━━━ Available data ━━━

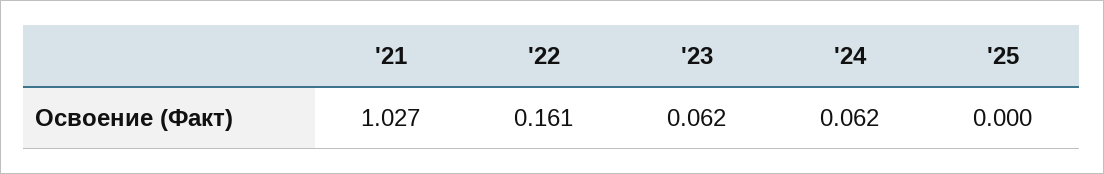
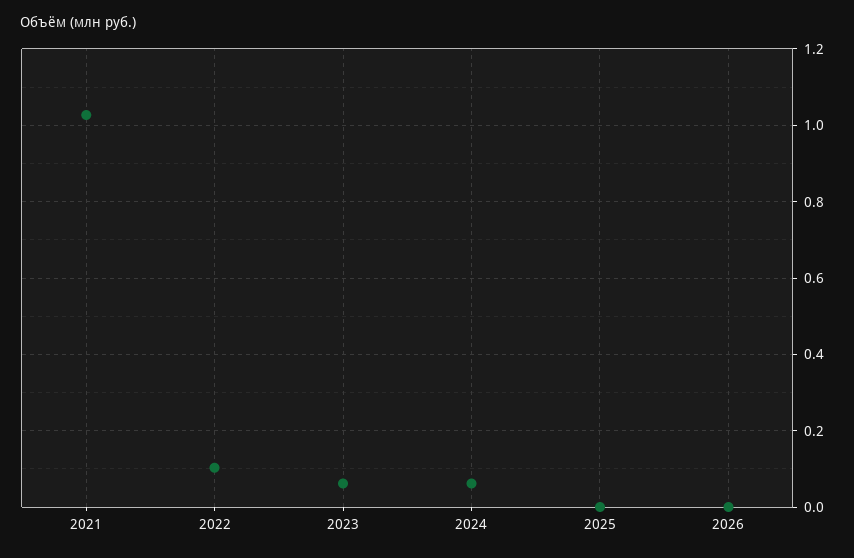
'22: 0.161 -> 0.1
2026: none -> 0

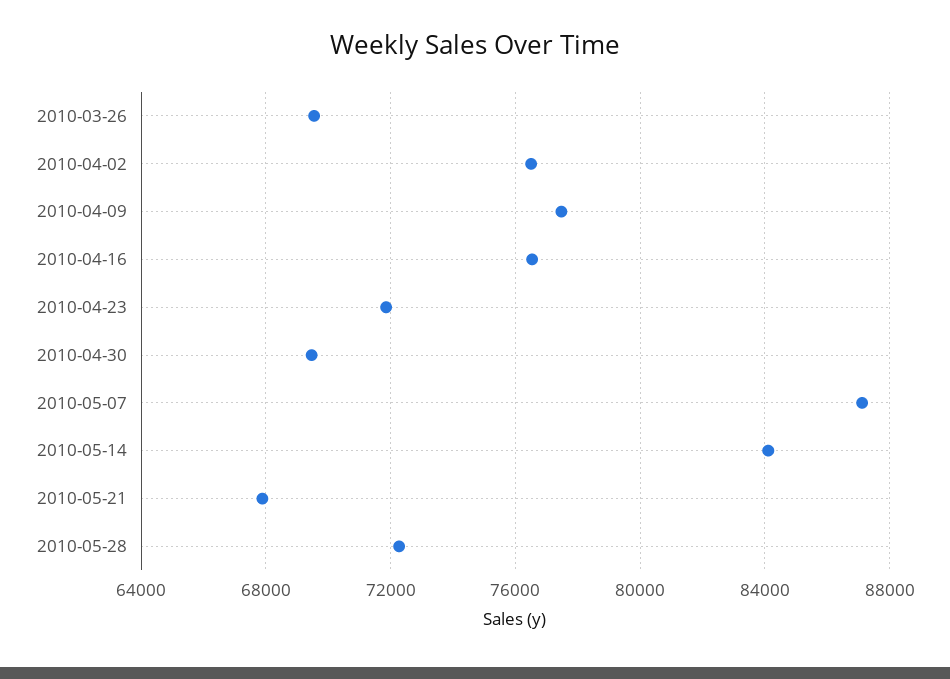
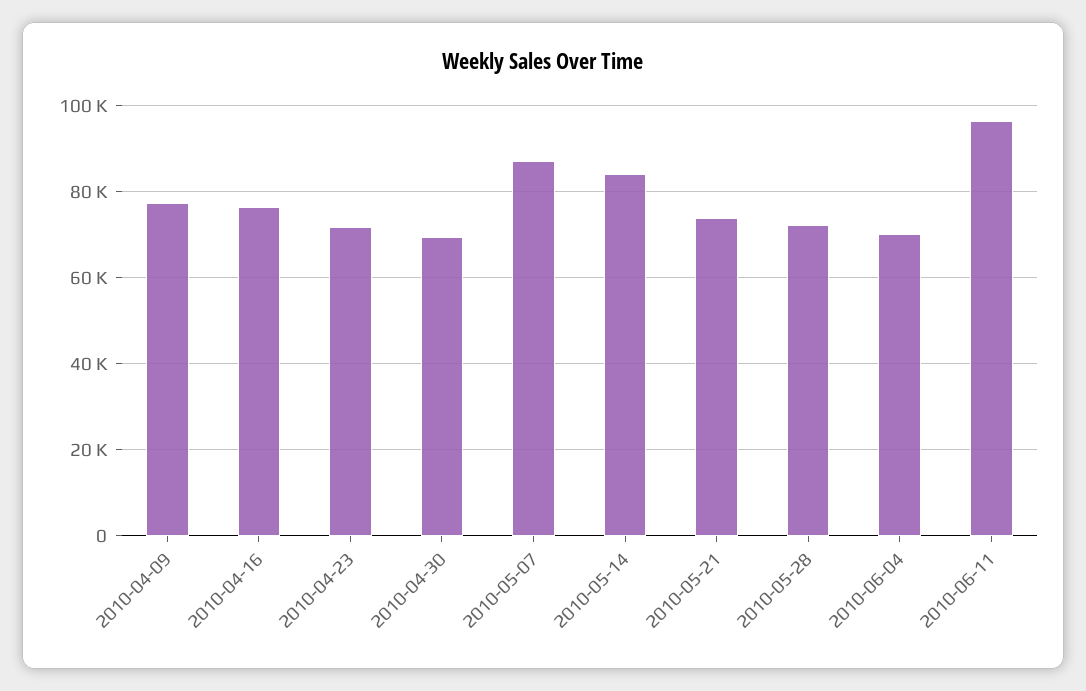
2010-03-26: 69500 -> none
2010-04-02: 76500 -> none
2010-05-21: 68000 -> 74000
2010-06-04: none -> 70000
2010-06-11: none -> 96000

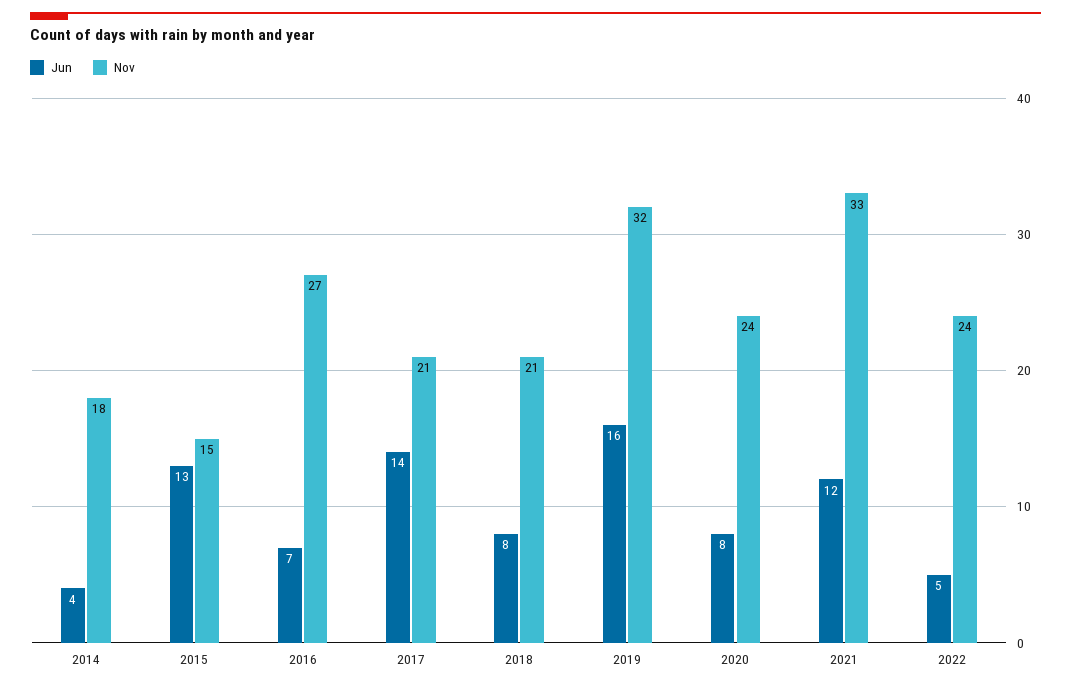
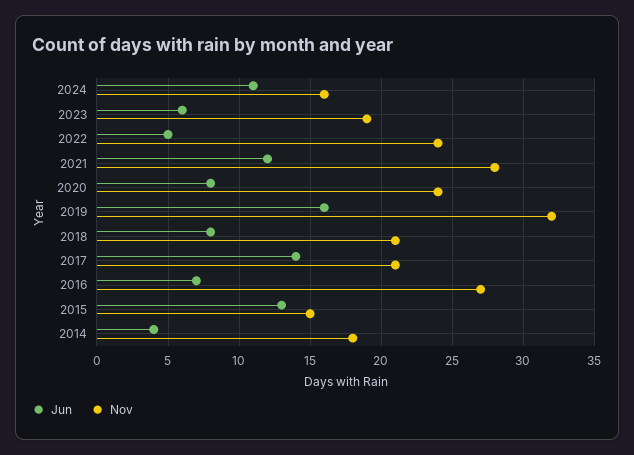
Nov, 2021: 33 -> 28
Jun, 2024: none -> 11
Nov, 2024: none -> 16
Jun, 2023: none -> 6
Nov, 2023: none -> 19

━━━

Exactly as written, restate the listing above with its pictures omitted.

→ Written answer:
'22: 0.161 -> 0.1
2026: none -> 0

2010-03-26: 69500 -> none
2010-04-02: 76500 -> none
2010-05-21: 68000 -> 74000
2010-06-04: none -> 70000
2010-06-11: none -> 96000

Nov, 2021: 33 -> 28
Jun, 2024: none -> 11
Nov, 2024: none -> 16
Jun, 2023: none -> 6
Nov, 2023: none -> 19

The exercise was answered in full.